● What is required
Give the count of lines in the records that contain the string "Baby", and write nothing but that number.

● Revision tracking records

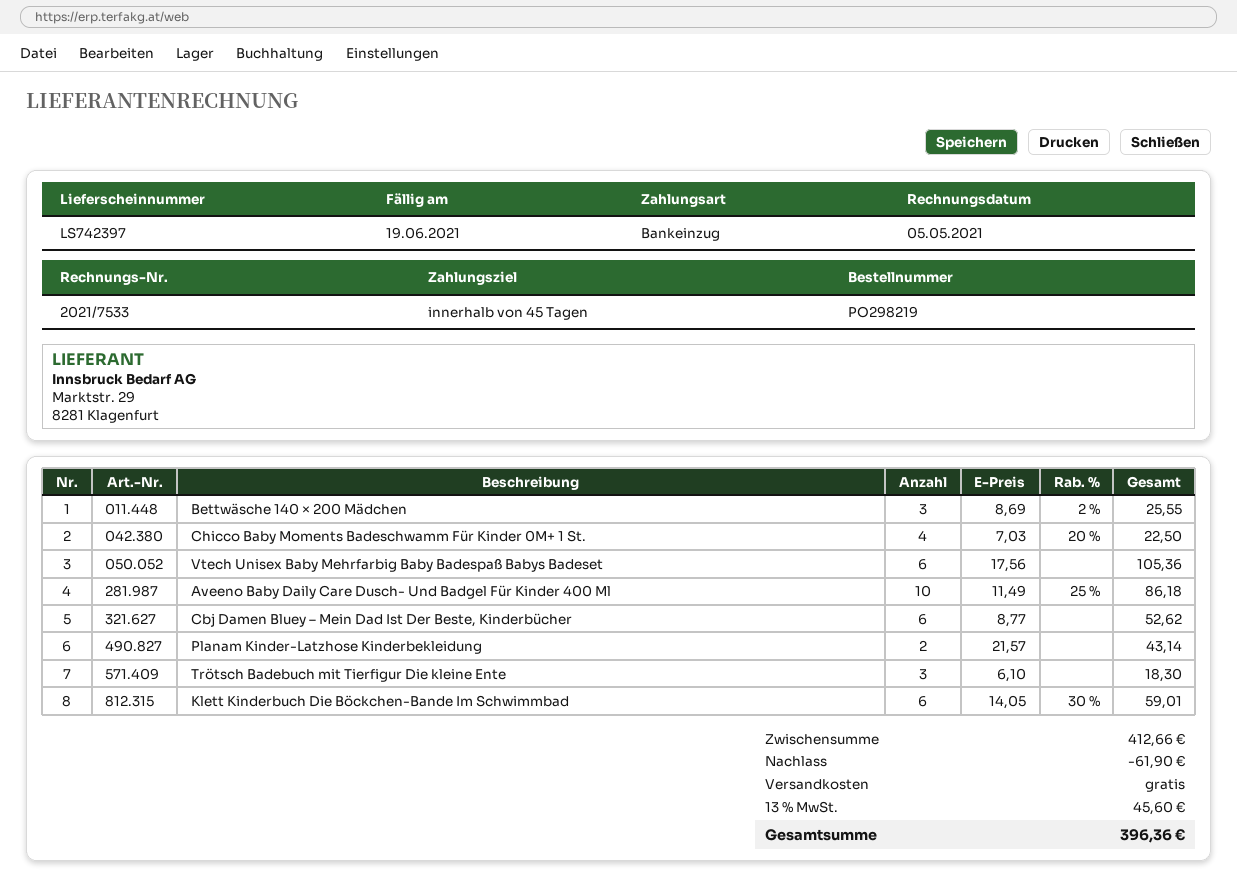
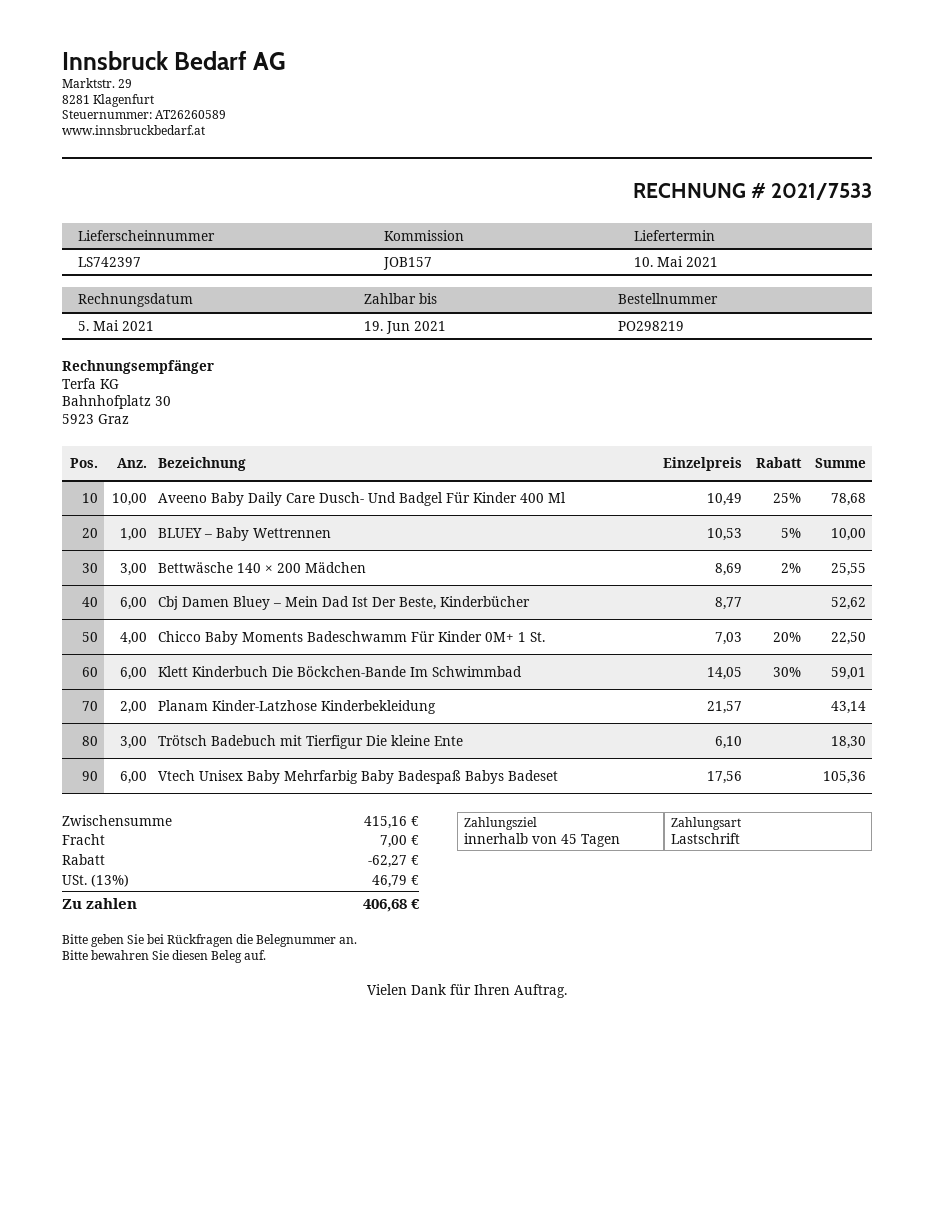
Aveeno Baby Daily Care Dusch- Und Badgel Für Kinder 400 Ml: 10 x 11.49 - 25% = 86.18 -> 10 x 10.49 - 25% = 78.68
BLUEY – Baby Wettrennen: none -> 1 x 10.53 - 5% = 10.00
subtotal: 412.66 -> 415.16
discount: 61.90 -> 62.27
shipping: 0.00 -> 7.00
tax: 13% = 45.60 -> 13% = 46.79
total: 396.36 -> 406.68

● Response to the task
2